PsbX (to PSII zoom image)

PsbX has a molecular mass of 4.2 kDa (Ikeuchi et al. 1989a,b) and is found in all classes of oxygenic organisms. It may have one membrane spanning domain (Kim et al. 1996) and, like PsbL, plays some role in Q_A functioning (Nagatsuka et al. 1991).

PsbY (to PSII zoom image)

PsbY has been suggested to be a manganese cluster stabilising protein, present in two possible forms (PsbY-1 or 2) having a molecular masses of 4.673 kDa or 4.893 kDa respectively after processing (Gau et al. 1998; Mant and Robinson, 1998).

PsbZ (to PSII zoom image)

PsbZ, having a molecular mass of 6.541 kDa, described also as the ycf9 gene product in Chlamydomonas, has been shown to be critical in controlling the interaction of light-harvesting antenna to the PSII core in LHCII-PSII supercomplexes (Swiatek et al., 2001, The Plant Cell 13:1347-1368).

Psb27 (to PSII zoom image)

Psb27, molecular mass of 11 kDa; roles in PSII repair (see review: Cormann et al., 2009, Biochemistry, 48:8768-8770 and references therein) and Mn cluster formation (Roose and Pakrasi, 2008, J Biol Chem 283:4044-4050)

Psb28 (to PSII zoom image)

Psb28 at a molecular mass of 13 kDa; additional optimisaiton of the oxygen-evolving complex (?), including a role in CP47 biogenesis (Dobáková et al., 2008, Plant Physiol. 149:1076-1086). and is directly assembled in dimeric PSII supercomplexes. NB This protein was formerly known as PsbW, but PsbW is now reserved for pfam07123 (quote).

Psb29 (to PSII zoom image)

Psb29, having a molecular mass of 22 kDa; associated with the biogenesis of PSII complexes in Arabidopsis and Synechocystis (Keren et al., 2005, The Plant Cell 17:2768-2781).

Psb30 (ycf12) (to PSII zoom image)

Psb30, previously called the ycf12 gene product, having a molecular mass of 5.0 kDa (Kashino et al., 2007, BBA 1767:1269-1275), with one transmembrane helix. Widely conserved across all known photosynthetic genomes.

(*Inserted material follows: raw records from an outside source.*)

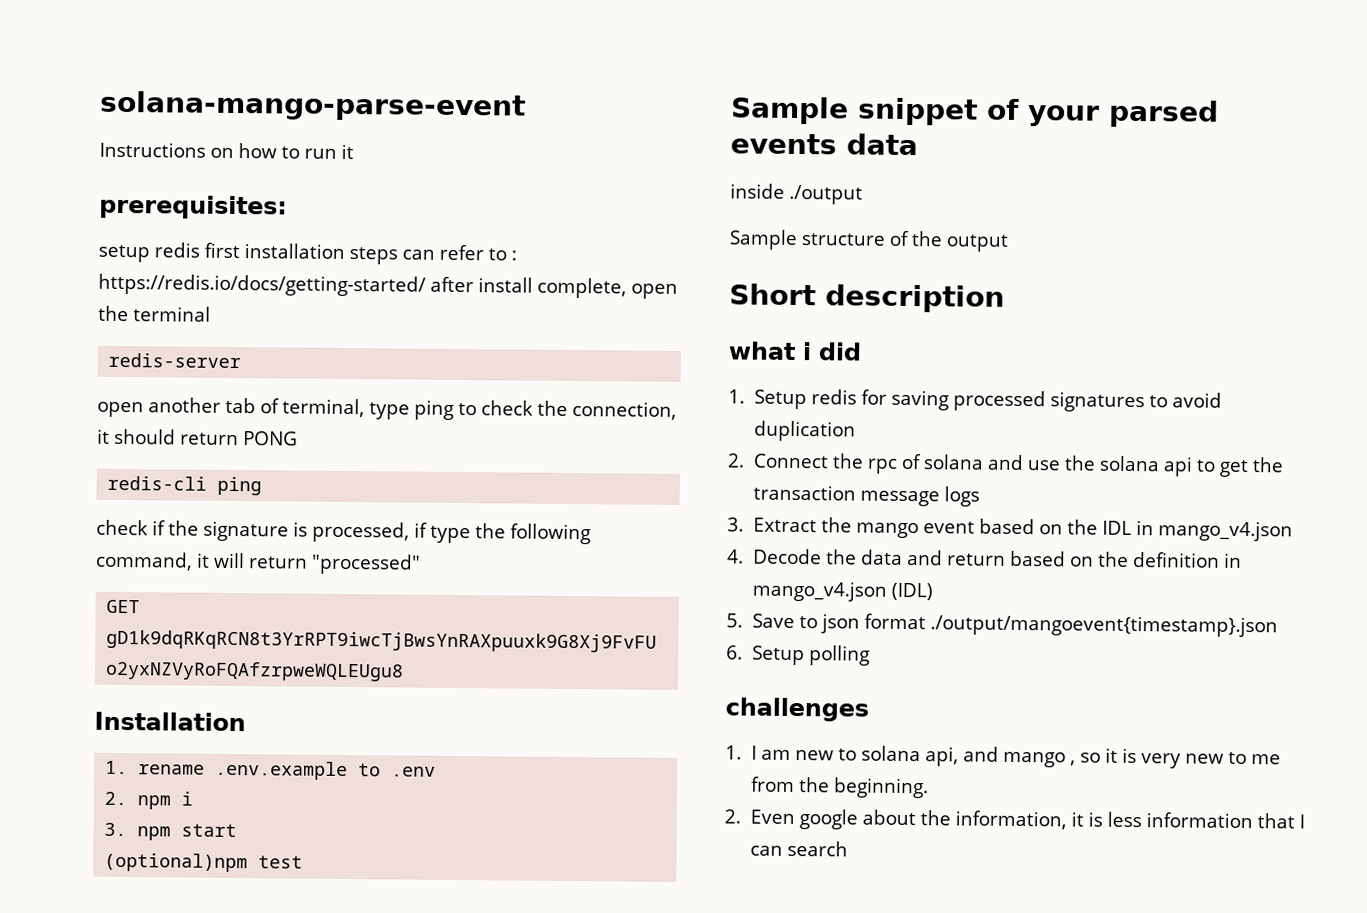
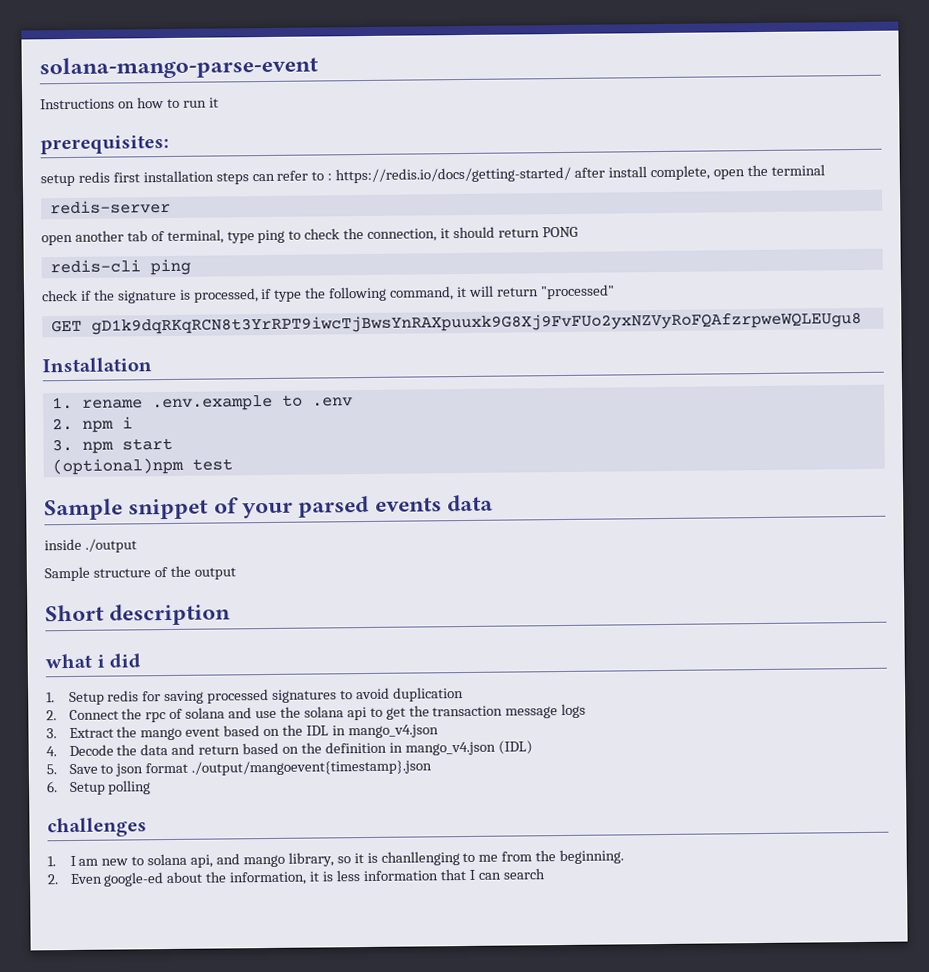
- 1. I am new to solana api, and mango , so it is very new to me from the beginning.
+ 1. I am new to solana api, and mango library, so it is chanllenging to me from the beginning.
- 2. Even google about the information, it is less information that I can search
+ 2. Even google-ed about the information, it is less information that I can search

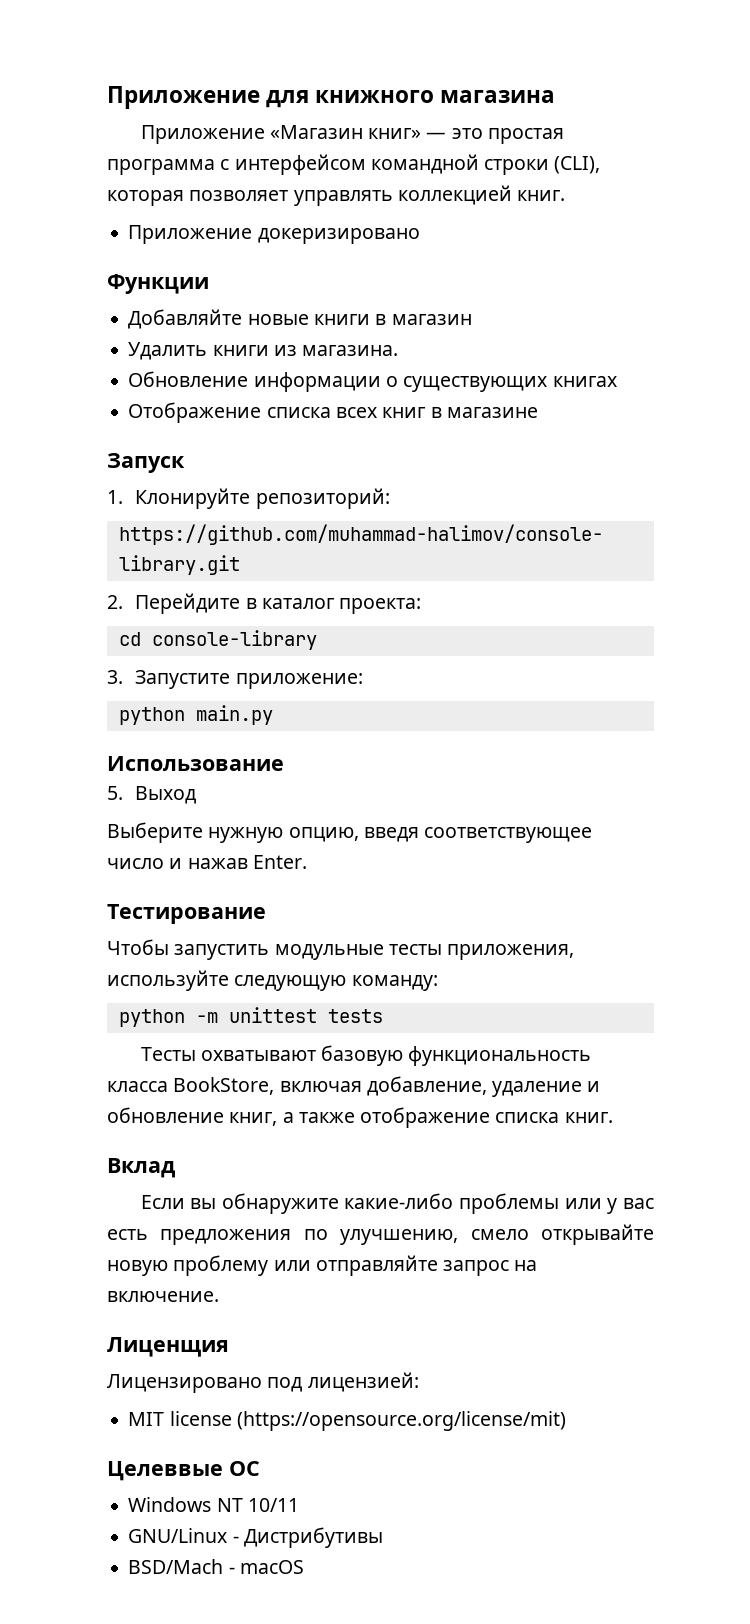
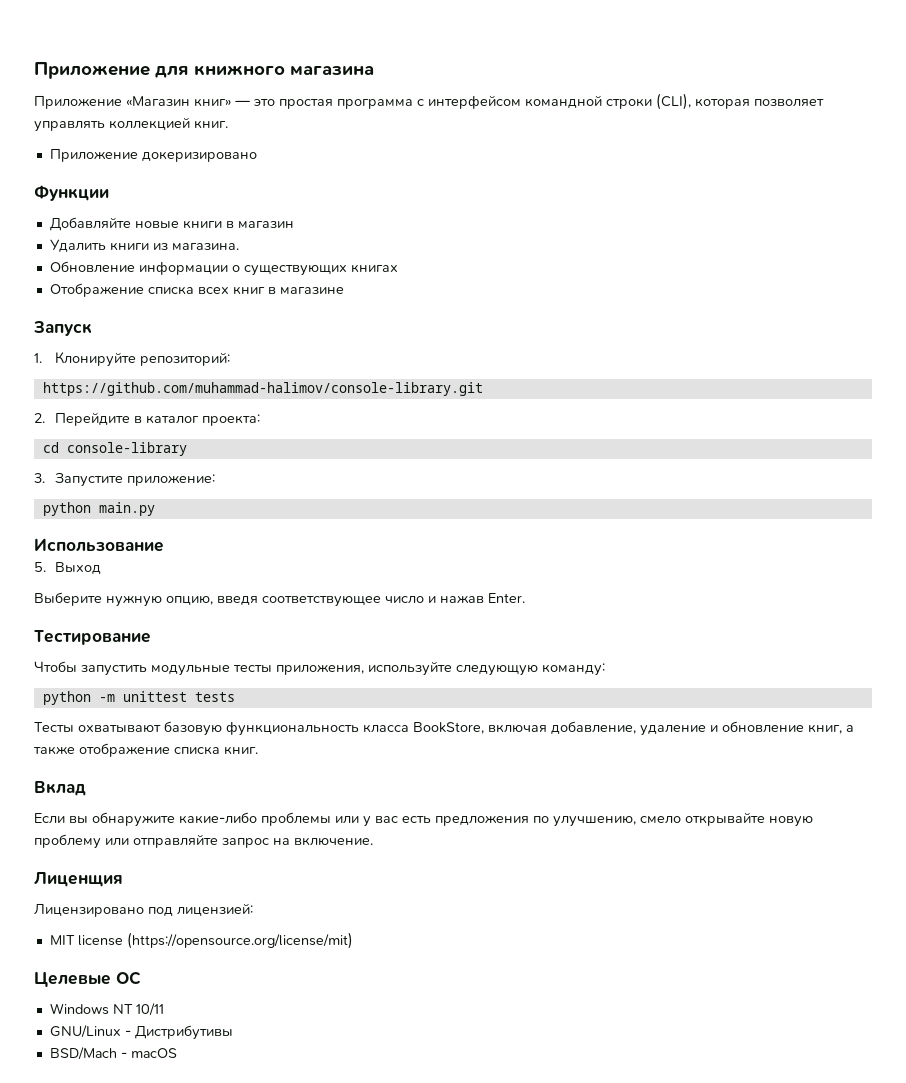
- Целеввые ОС
+ Целевые ОС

Psb31 (to PSII zoom image)

Recent reports of Psb31, at a molecular mass of 5.0 kDa in stable oxygen-evolving photosystem II complexes from a marine diatom, Chaetoceros gracilis (Nagao et al, 2009, BBA in press; Okumura et al., 2008, BBA 1777:1545-1551) report its association to the oxygen-evolving complexon the lumenal side of PSII.